§ **Problem to solve**:
Write out the listing below word for word.

^^^^^^^^

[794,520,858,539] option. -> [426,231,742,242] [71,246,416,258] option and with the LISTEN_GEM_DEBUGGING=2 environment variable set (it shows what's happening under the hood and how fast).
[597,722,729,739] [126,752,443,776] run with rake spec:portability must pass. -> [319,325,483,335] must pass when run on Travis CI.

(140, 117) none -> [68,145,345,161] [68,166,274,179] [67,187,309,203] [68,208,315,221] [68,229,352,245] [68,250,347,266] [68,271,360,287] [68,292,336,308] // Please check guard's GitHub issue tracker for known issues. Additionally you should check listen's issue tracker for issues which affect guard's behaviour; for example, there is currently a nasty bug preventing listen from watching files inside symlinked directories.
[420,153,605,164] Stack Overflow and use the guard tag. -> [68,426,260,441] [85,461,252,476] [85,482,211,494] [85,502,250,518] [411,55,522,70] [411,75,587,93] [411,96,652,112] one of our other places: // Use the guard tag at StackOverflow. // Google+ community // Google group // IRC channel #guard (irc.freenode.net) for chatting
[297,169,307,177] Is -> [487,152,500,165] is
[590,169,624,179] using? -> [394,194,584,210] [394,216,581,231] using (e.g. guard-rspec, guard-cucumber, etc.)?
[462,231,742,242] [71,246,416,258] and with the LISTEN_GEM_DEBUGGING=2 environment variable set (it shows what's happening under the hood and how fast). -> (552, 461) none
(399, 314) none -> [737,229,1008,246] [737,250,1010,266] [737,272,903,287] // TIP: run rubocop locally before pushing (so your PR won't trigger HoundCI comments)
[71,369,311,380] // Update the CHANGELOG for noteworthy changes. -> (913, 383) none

^^^^^^^^

§ **Written answer**:
[794,520,858,539] option. -> [426,231,742,242] [71,246,416,258] option and with the LISTEN_GEM_DEBUGGING=2 environment variable set (it shows what's happening under the hood and how fast).
[597,722,729,739] [126,752,443,776] run with rake spec:portability must pass. -> [319,325,483,335] must pass when run on Travis CI.

(140, 117) none -> [68,145,345,161] [68,166,274,179] [67,187,309,203] [68,208,315,221] [68,229,352,245] [68,250,347,266] [68,271,360,287] [68,292,336,308] // Please check guard's GitHub issue tracker for known issues. Additionally you should check listen's issue tracker for issues which affect guard's behaviour; for example, there is currently a nasty bug preventing listen from watching files inside symlinked directories.
[420,153,605,164] Stack Overflow and use the guard tag. -> [68,426,260,441] [85,461,252,476] [85,482,211,494] [85,502,250,518] [411,55,522,70] [411,75,587,93] [411,96,652,112] one of our other places: // Use the guard tag at StackOverflow. // Google+ community // Google group // IRC channel #guard (irc.freenode.net) for chatting
[297,169,307,177] Is -> [487,152,500,165] is
[590,169,624,179] using? -> [394,194,584,210] [394,216,581,231] using (e.g. guard-rspec, guard-cucumber, etc.)?
[462,231,742,242] [71,246,416,258] and with the LISTEN_GEM_DEBUGGING=2 environment variable set (it shows what's happening under the hood and how fast). -> (552, 461) none
(399, 314) none -> [737,229,1008,246] [737,250,1010,266] [737,272,903,287] // TIP: run rubocop locally before pushing (so your PR won't trigger HoundCI comments)
[71,369,311,380] // Update the CHANGELOG for noteworthy changes. -> (913, 383) none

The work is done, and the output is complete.